Prompt> Down to the last line, write out the entries below exactly and omit all pictures.

(Change listing data)
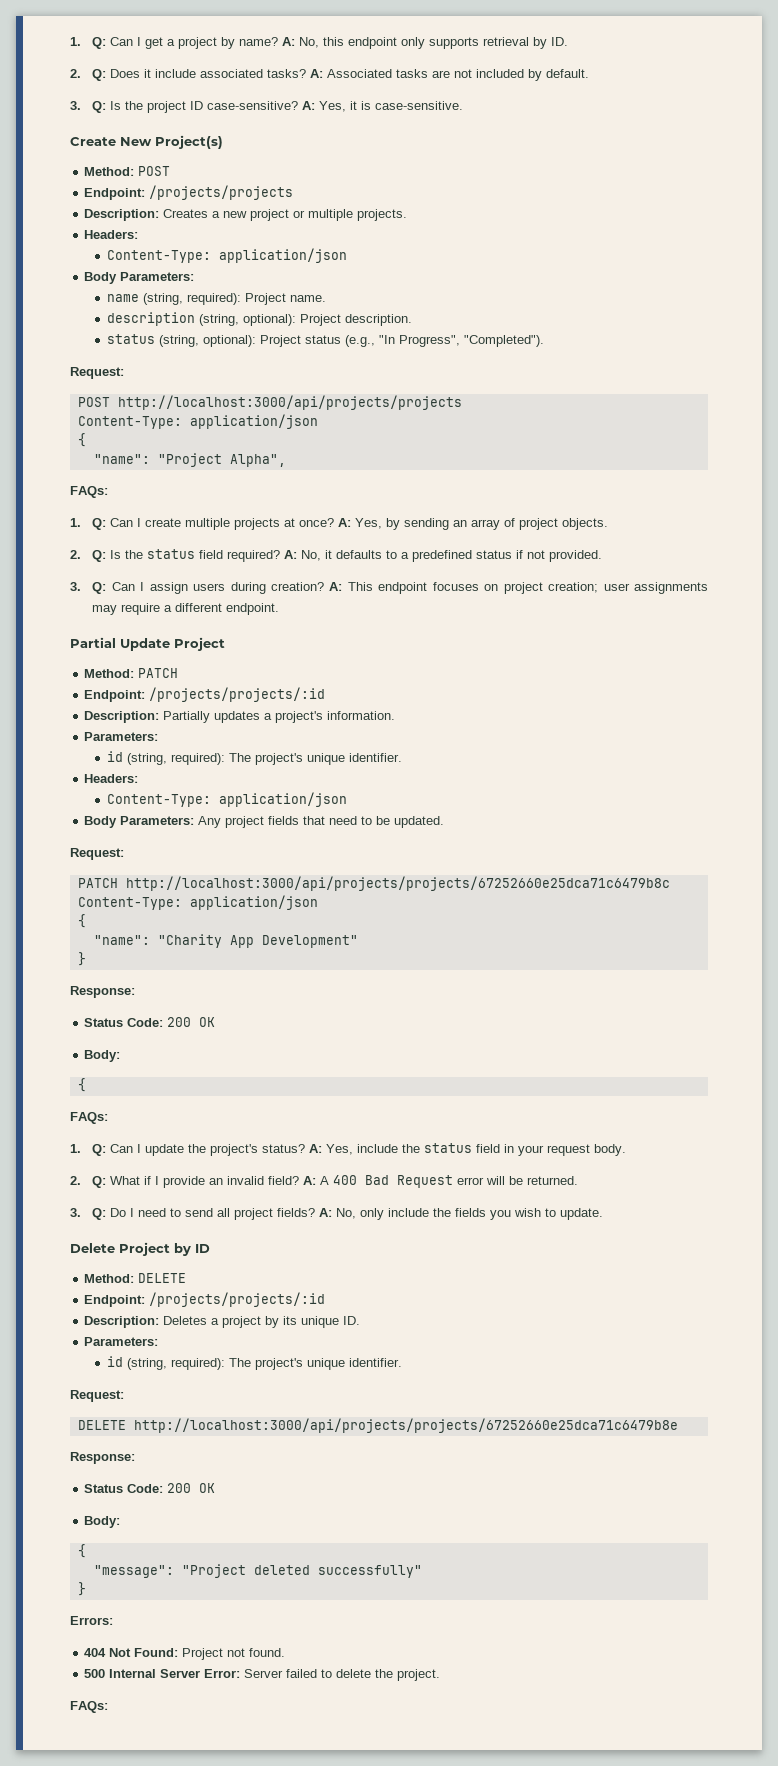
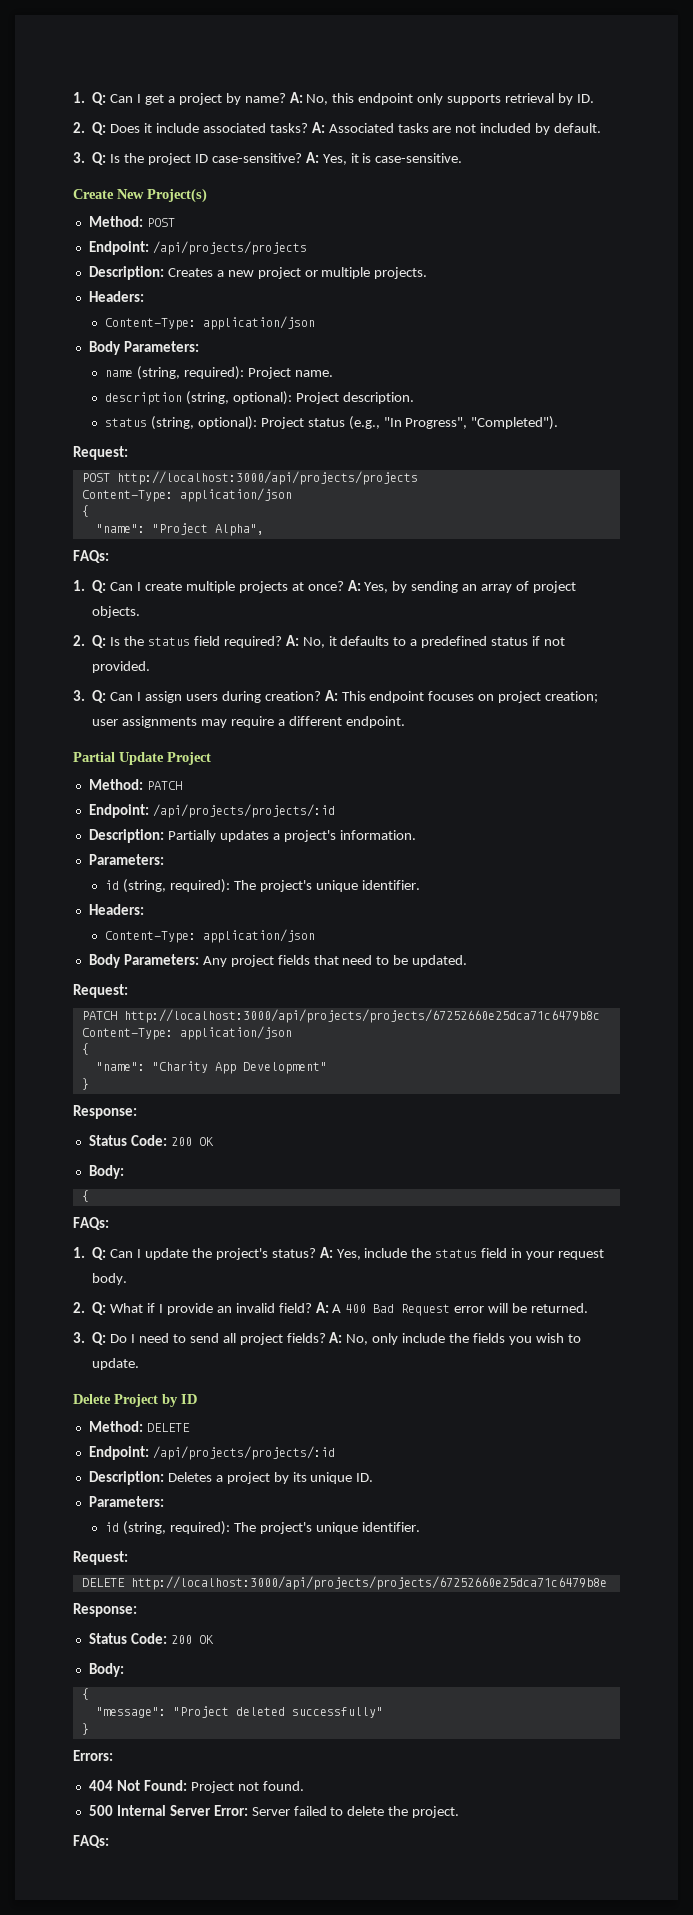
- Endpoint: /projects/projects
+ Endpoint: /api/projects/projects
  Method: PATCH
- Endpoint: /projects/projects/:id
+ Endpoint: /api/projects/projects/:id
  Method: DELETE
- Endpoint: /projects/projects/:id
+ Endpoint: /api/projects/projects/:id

Response to this task>
- Endpoint: /projects/projects
+ Endpoint: /api/projects/projects
  Method: PATCH
- Endpoint: /projects/projects/:id
+ Endpoint: /api/projects/projects/:id
  Method: DELETE
- Endpoint: /projects/projects/:id
+ Endpoint: /api/projects/projects/:id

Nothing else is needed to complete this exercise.